The guys were brothers… the older one, Brad, was starting his junior year and the younger one, Scott, was starting his freshman year. Scott and I stood there uncomfortably as my mom and Brad laughed and joked around.
Move-in happened. Mom left. Let Welcome Week begin.
I showed up to meet the Welcome Week group and our peer group leader showed up… it was none other than Brad. I was hoping he wouldn’t recognize me… but sure enough, “Sarah!! No way!!! So great to see you again!!!” … in front of everyone, mind you. Alright I’ll give it to him… he was extremely friendly with a great memory. Didn’t hurt that he was pretty cute.
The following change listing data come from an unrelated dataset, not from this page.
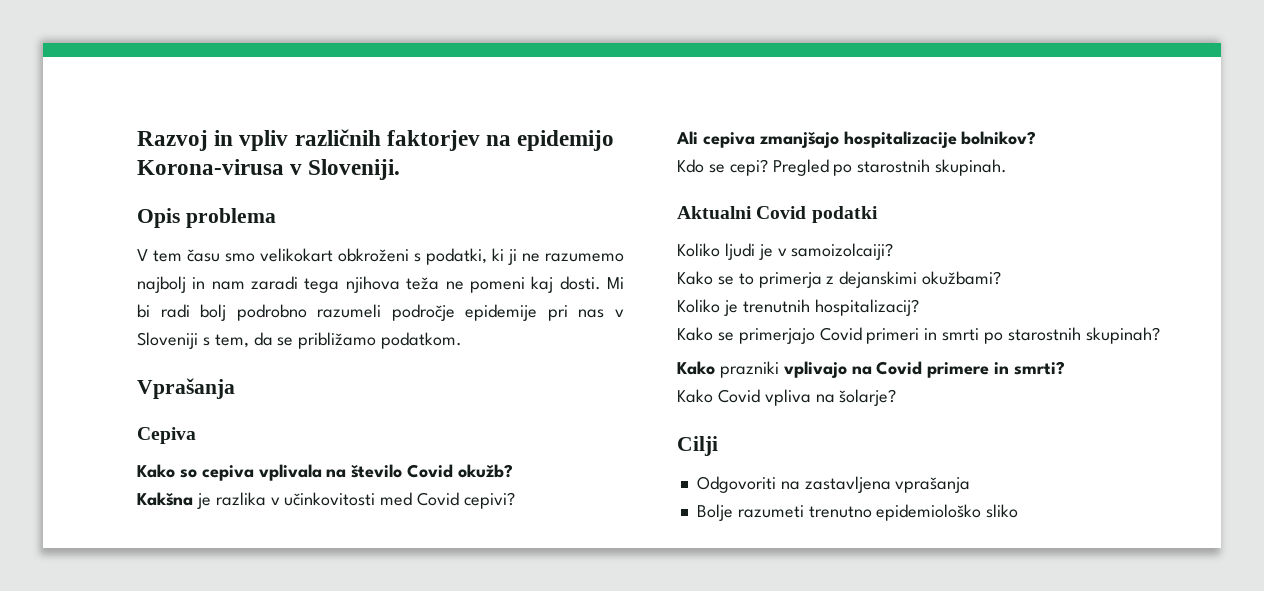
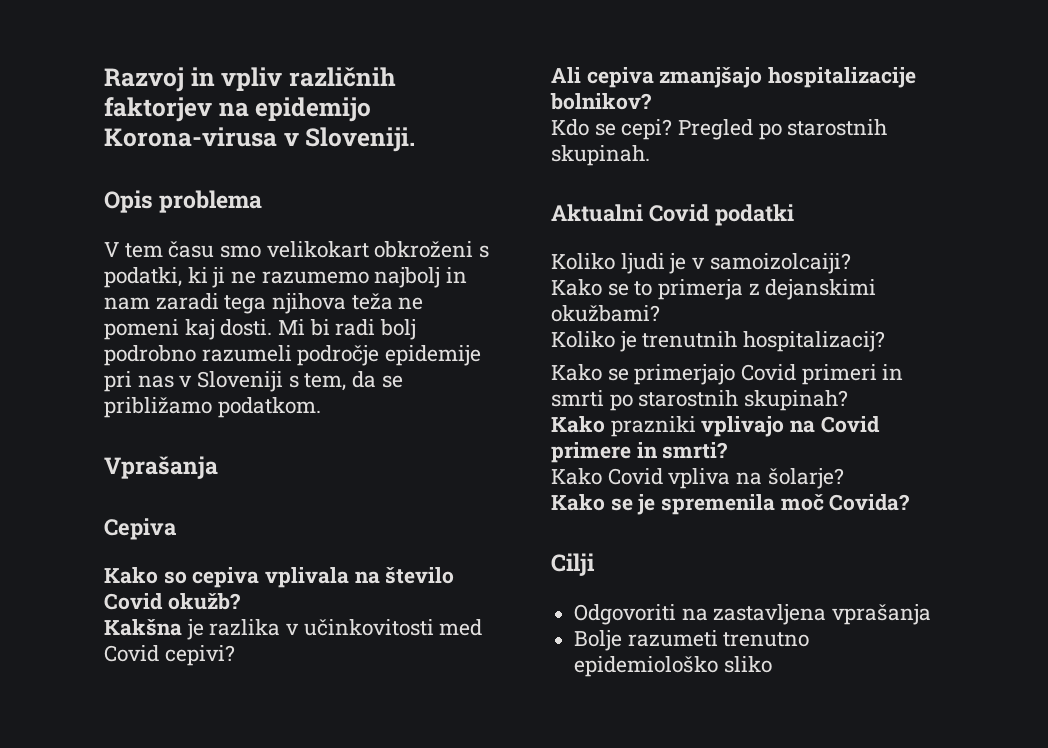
(897, 397) none -> [551,494,911,515] // Kako se je spremenila moč Covida?

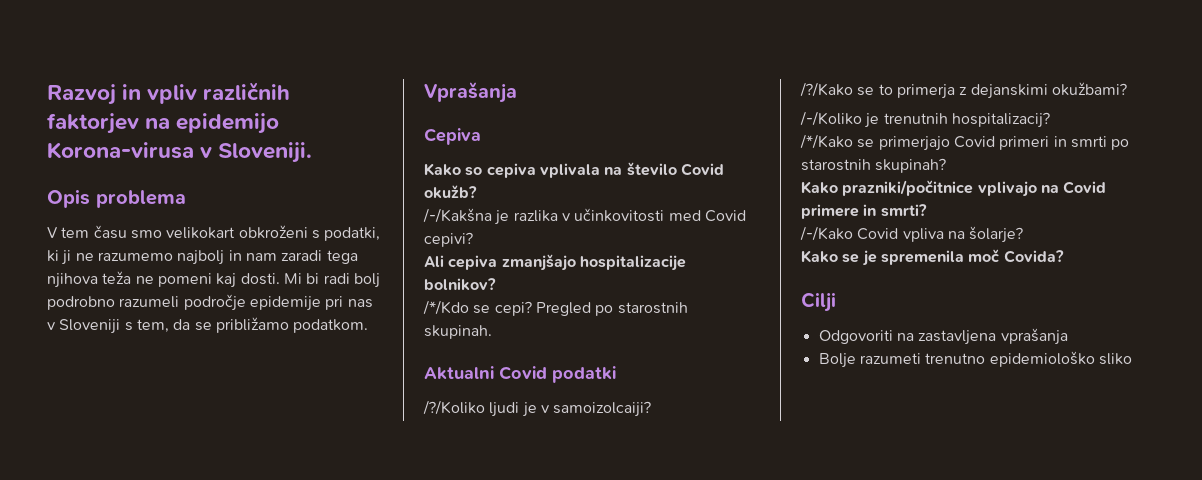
[104,619,182,636] Kakšna -> [423,208,492,223] /-/Kakšna
[551,119,589,136] Kdo -> [423,300,469,315] /*/Kdo
[551,253,615,270] Koliko -> [423,400,485,415] /?/Koliko
[551,279,602,296] Kako -> [800,82,853,97] /?/Kako
[551,331,615,348] Koliko -> [800,111,862,126] /-/Koliko
[551,364,602,381] Kako -> [800,134,853,149] /*/Kako
[610,416,696,437] prazniki -> [842,180,974,196] prazniki/počitnice
[551,468,602,485] Kako -> [800,226,853,241] /-/Kako

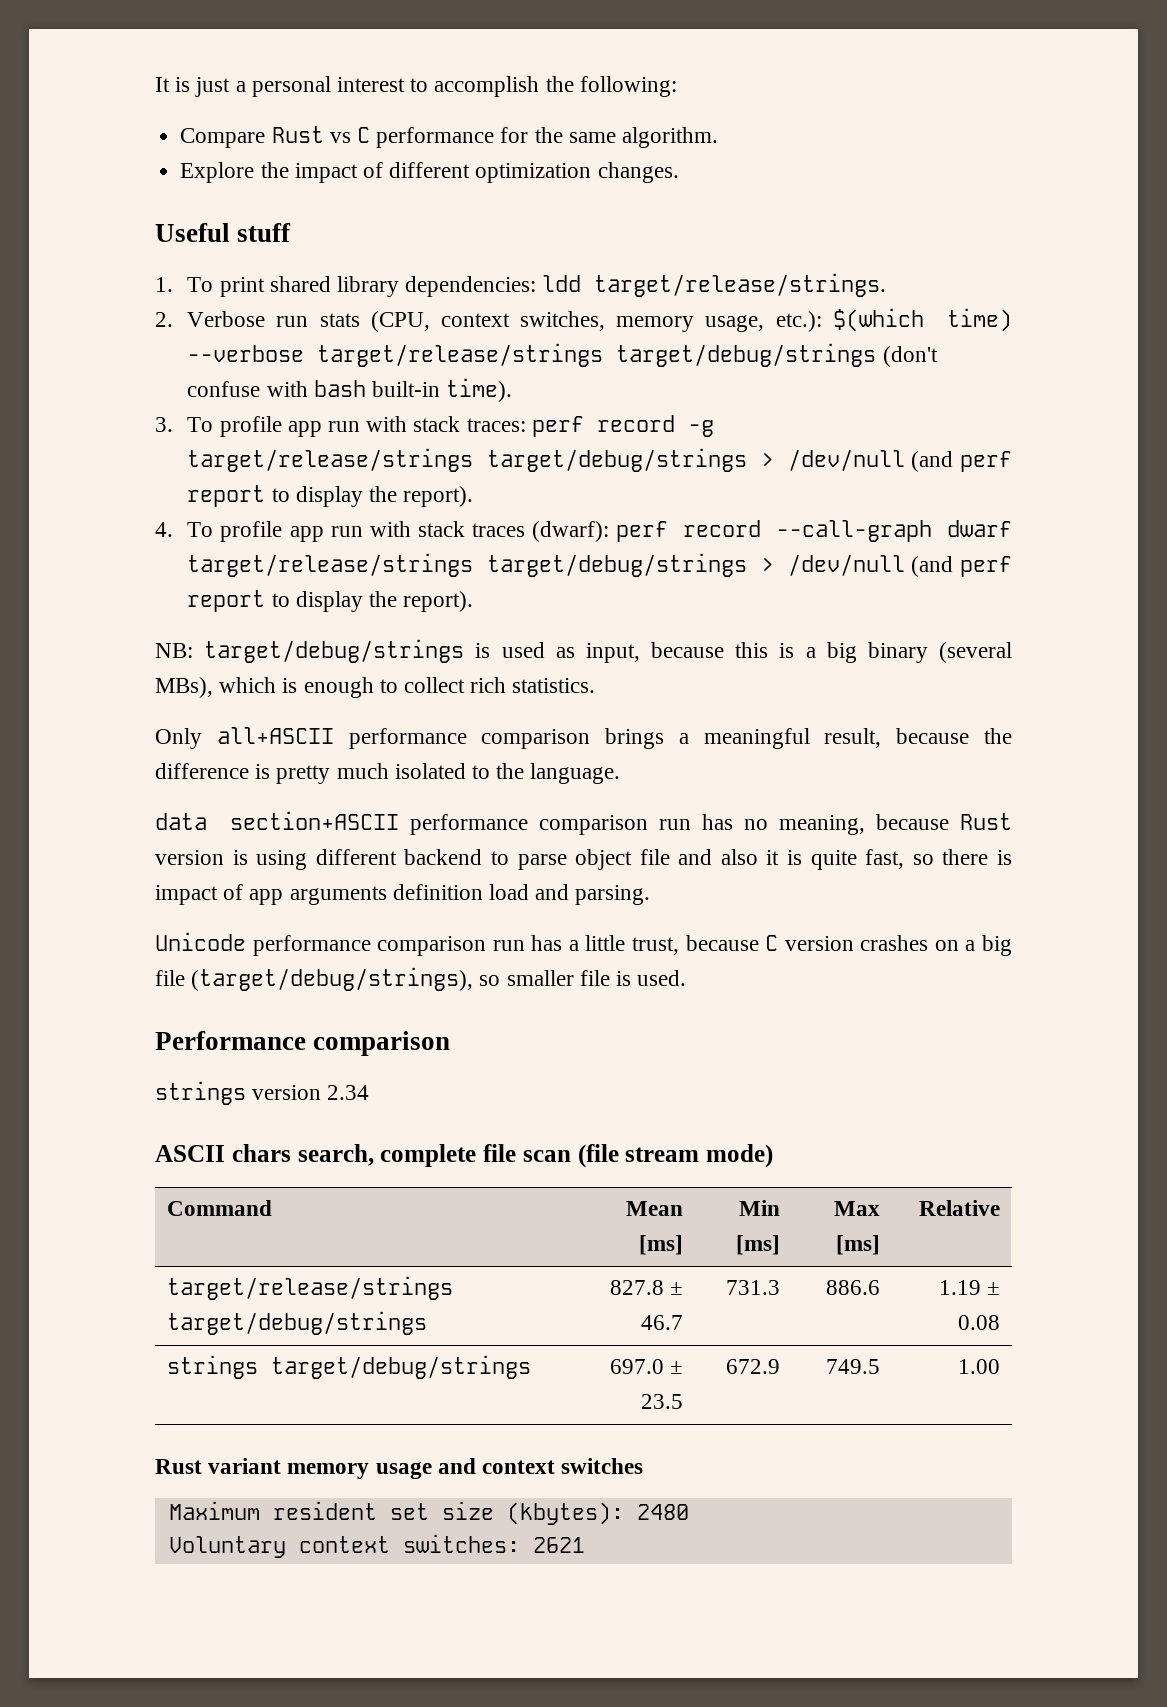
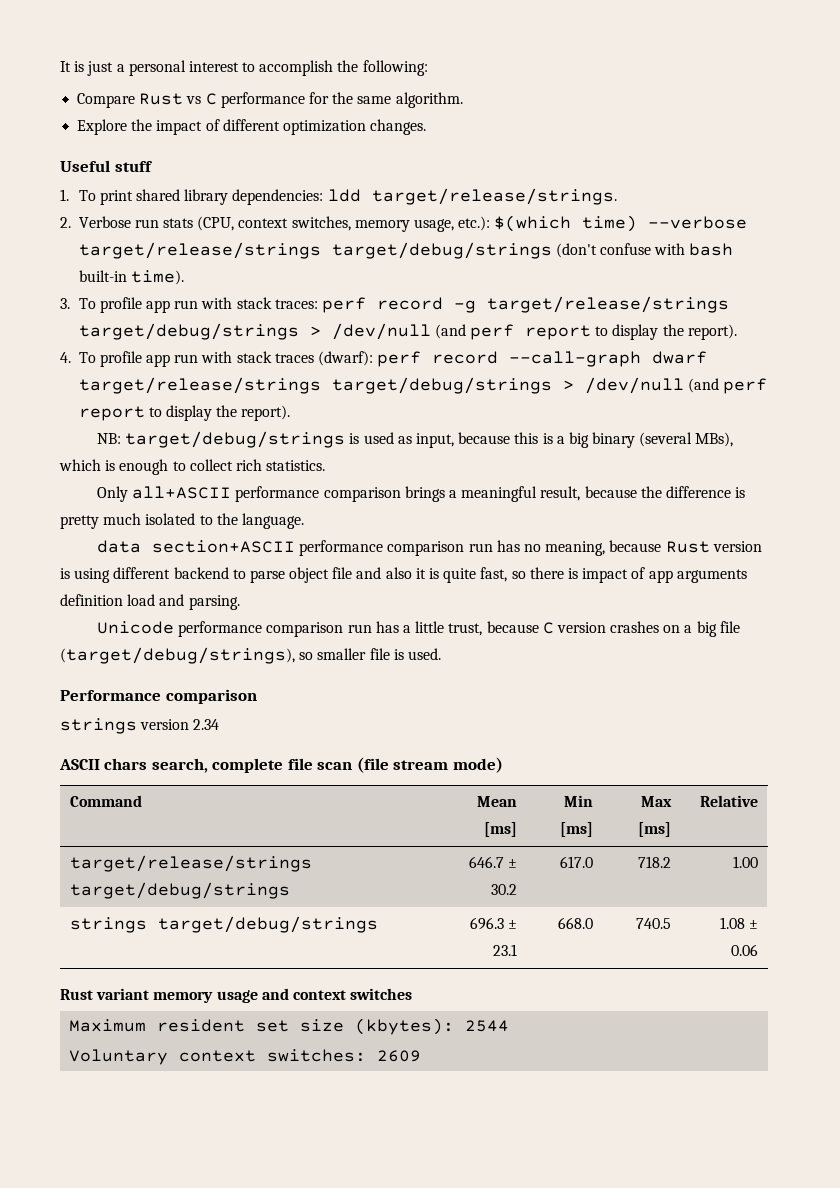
[609,1280,684,1295] [641,1315,684,1330] [726,1280,781,1295] [826,1280,881,1295] [938,1280,1001,1295] [958,1315,1001,1330] [166,1355,531,1379] [609,1359,684,1374] [641,1394,684,1409] [726,1359,781,1374] [826,1359,881,1374] [958,1359,1001,1374] 827.8 ± 46.7 | 731.3 | 886.6 | 1.19 ± 0.08 // strings target/debug/strings | 697.0 ± 23.5 | 672.9 | 749.5 | 1.00 -> [468,856,517,868] [490,884,517,895] [559,856,593,868] [637,856,671,868] [732,856,758,868] [70,916,379,933] [469,917,517,930] [492,944,517,956] [557,917,593,929] [635,918,671,929] [719,917,758,929] [730,944,758,956] 646.7 ± 30.2 | 617.0 | 718.2 | 1.00 // strings target/debug/strings | 696.3 ± 23.1 | 668.0 | 740.5 | 1.08 ± 0.06
[636,1504,689,1520] 2480 -> [465,1020,510,1032] 2544
[532,1537,585,1553] 2621 -> [377,1050,422,1062] 2609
As the first semester got up and rolling I quickly learned that Brad was the guy on campus… everyone loved him… professors, girls, lunch ladies… you name it. He was also the all-star intramural athlete for the pretty boy frat on campus and the guy that headed up volunteer projects every weekend to save orphans in Africa… the reason everyone loved him was because he genuinely was an all-around great guy.His friendliness to me never wore off and the entire rest of his college career [as a 6th year senior] he would stop what he was doing any time he saw me on campus, say hi, introduce me to whoever he was talking to and make sure I was having a good day. Can’t hate that… snaps, Brad.
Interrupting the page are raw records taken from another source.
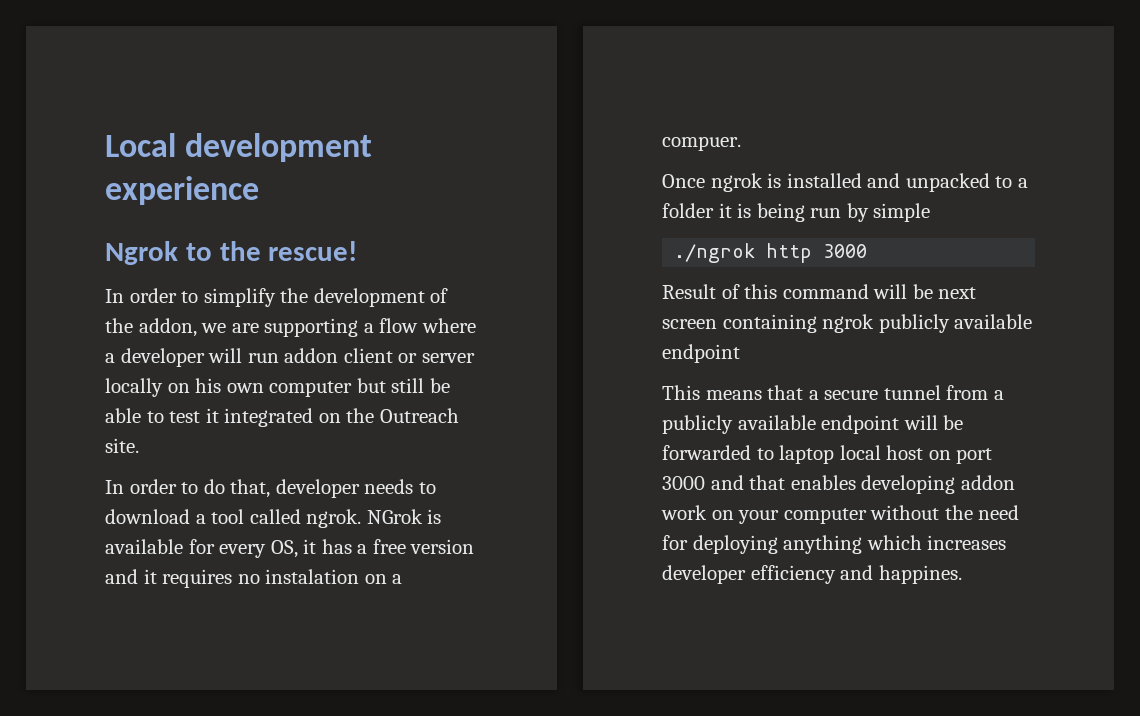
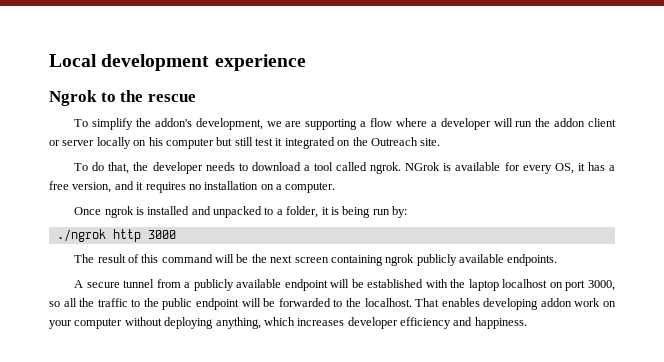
[268,241,358,261] [105,288,449,307] [105,318,197,337] rescue! // In order to simplify the development of the addon, -> [147,94,196,102] [74,118,263,130] rescue // To simplify the addon's development,
(279, 358) none -> [535,118,551,127] the
[226,383,264,393] own -> (163, 141) none
[429,378,450,393] [105,408,164,423] be able to -> (253, 141) none
[105,479,199,494] In order to -> [74,163,89,171] To
(271, 488) none -> [133,162,149,171] the
[410,539,475,554] version -> [72,182,112,193] version,
[265,569,360,584] instalation -> [204,181,259,190] installation
[662,136,741,151] compuer. -> [285,182,336,193] computer.
[662,203,714,218] folder -> [286,206,319,218] folder,
[846,203,931,222] by simple -> [392,206,408,218] by:
[662,284,716,299] Result -> [74,254,126,263] The result
(933, 291) none -> [251,254,267,263] the
[662,344,740,363] [662,385,819,400] endpoint // This means that a -> [507,254,558,266] [74,280,84,288] endpoints. // A
[662,445,993,464] [662,475,786,490] forwarded to laptop local host on port 3000 and that -> [367,279,615,291] [49,298,440,310] established with the laptop localhost on port 3000, so all the traffic to the public endpoint will be forwarded to the localhost. That
[944,505,1020,520] [662,535,863,554] the need for deploying anything -> [164,317,261,329] deploying anything,
[878,565,962,584] happines. -> [474,317,527,329] happiness.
You’d think I’d be swooning, but I was always intrigued by Scott.
I may have been the only one, but I thought he was way cuter than Brad… the problem was he never talked. To anyone! We shared the same major so we had a number of classes together and would exchange casual hellos when it was appropriate but nothing beyond that…
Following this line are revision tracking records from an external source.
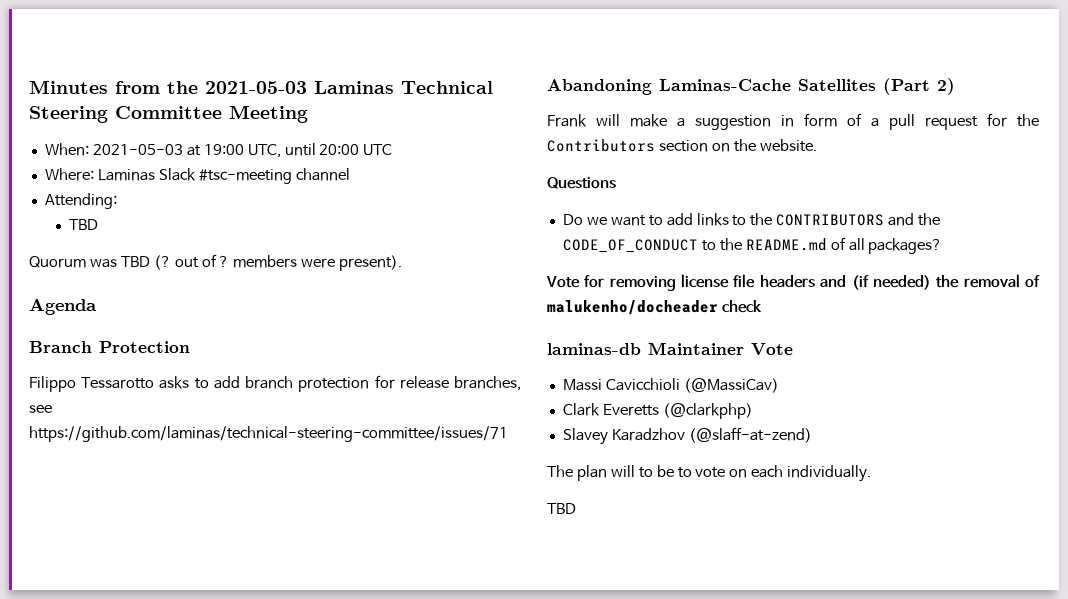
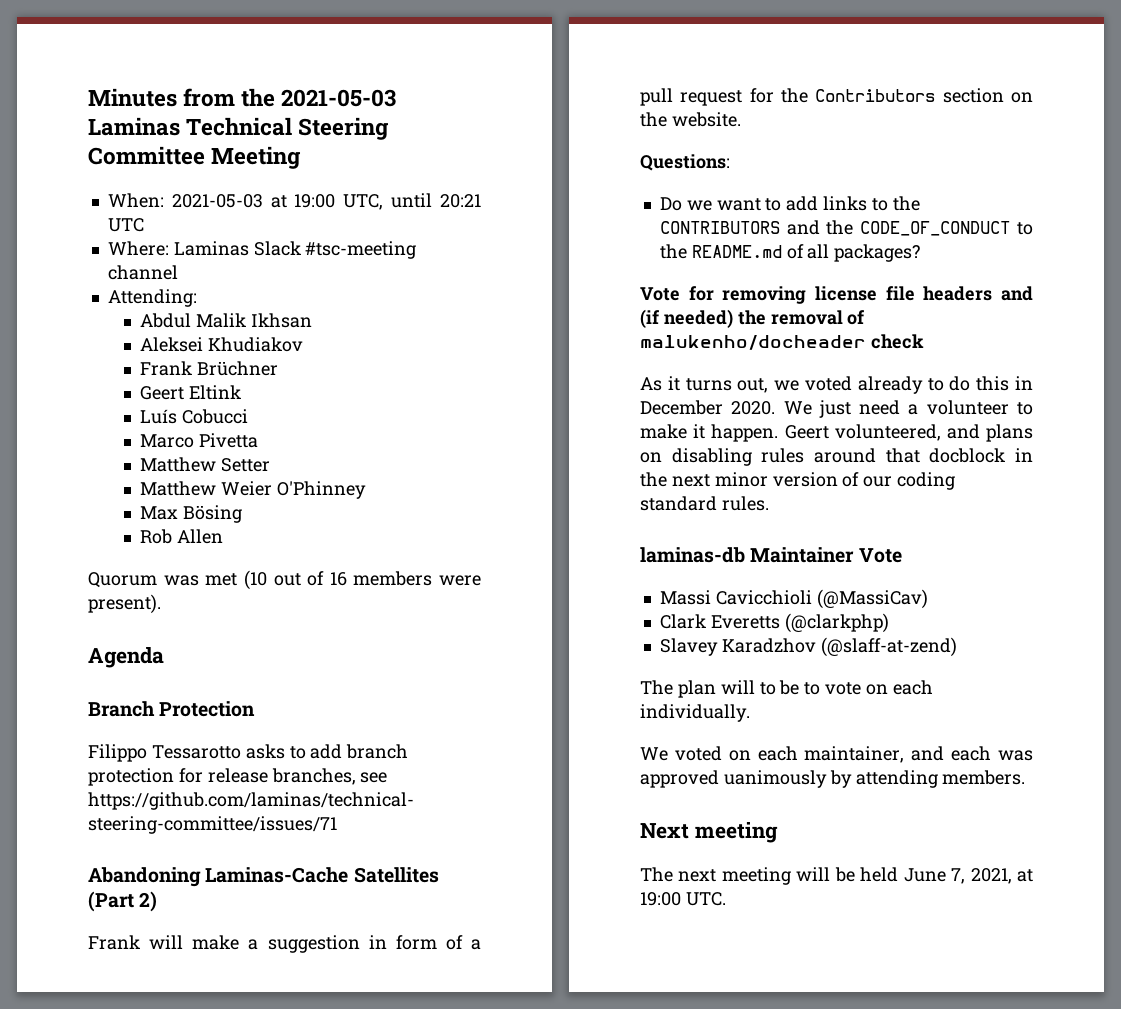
[319,144,360,155] 20:00 -> [440,194,482,208] 20:21
[68,219,98,230] TBD -> [139,313,312,328] [139,337,303,352] [139,361,278,376] [139,385,241,400] [139,409,248,424] [139,433,258,448] [139,457,270,472] [139,481,366,499] [139,505,242,523] [139,529,223,544] Abdul Malik Ikhsan // Aleksei Khudiakov // Frank Brüchner // Geert Eltink // Luís Cobucci // Marco Pivetta // Matthew Setter // Matthew Weier O'Phinney // Max Bösing // Rob Allen
[120,255,171,270] TBD (? -> [205,570,267,590] met (10
[219,256,230,267] ? -> [329,572,347,586] 16
[547,177,616,189] Questions -> [640,154,730,171] Questions:
(762, 306) none -> [640,376,1033,394] [640,400,1033,418] [640,424,1033,442] [640,448,1033,466] [640,472,956,490] [640,496,769,511] // As it turns out, we voted already to do this in December 2020. We just need a volunteer to make it happen. Geert volunteered, and plans on disabling rules around that docblock in the next minor version of our coding standard rules.
[547,503,576,514] TBD -> [640,746,1033,763] [640,770,1026,788] [640,822,778,843] [640,867,1033,885] [640,892,726,906] We voted on each maintainer, and each was approved uanimously by attending members. // Next meeting // The next meeting will be held June 7, 2021, at 19:00 UTC.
Until one day after class spring semester of our senior year we walked out of the building at the same time, ended up having parked next to each other and for some reason talked for FORTY FIVE MINUTES. Senior year and now the guy talks to me. You better believe I went home and raved to my four housemates about it.
In October of 2010 I found out through a number of mutual friends that Brad and Scott’s mom passed away… I checked in on Brad via Facebook and his wall was filled with sweet messages from his [literal] 2,000+ friends. I clicked over to Scott’s page and no sweet messages on his wall. Granted, Scott is the guy that logs on to Facebook once every three months (at best) and has had the same profile picture for more than 6 years… but still. At that point in my life I was in love/dating The Ex so with absolutely no intentions behind it, but I sent Scott a message to let him know that I lost my dad in college and I was there if he needed me. I didn’t expect any response as I was sure he was totally taken care of.
Well he did respond. With a crazy long message with loads of feelings and lots of heartbreak. Wow. I told The Ex the situation and that I was going to keep in touch with Scott; The Ex didn’t mind so Scott and I messaged back and forth about family stuff for the next few months.
Our messages got fewer and further between which I took as a good sign that he was healing and moving on. We went a few months without exchanging a message until I was going to be in his Current City for a family thing. Keep in mind this is now May of 2011. I sent him a message and we decided to meet up for coffee early one morning. Conversation was easy, he was more talkative than ever, hilarious and no mention of hurt or heartbreak… wow! I was glad to see him doing so well. Turns out both of our families moved to our college town after we graduated, so we joked about how we’d see each other for the holidays. I left coffee with a heart at peace knowing that he was doing well and life was moving forward for him.
Two months later I was dumped by The Ex.
Four months later it was Thanksgiving. The year is 2011. I was going to Small Town West Texas and Scott crossed my mind… hmmm… I reached out to see if he was going to be in town and if he wanted to meet up for a drink. He did. With me, him and Brad. Wtf… do we need a chaperone?! I couldn’t bail at this point and plans changed where he had me come over to his cousins house (?)… where he played video games and I talked with Brad and his gf (one of my old sorority sisters). Of course it was great to see them.. but umm… hello!?!? SCOTT! I’M OVER HERE!!
I was so embarrassed I wrote him off and didn’t reach out to him again.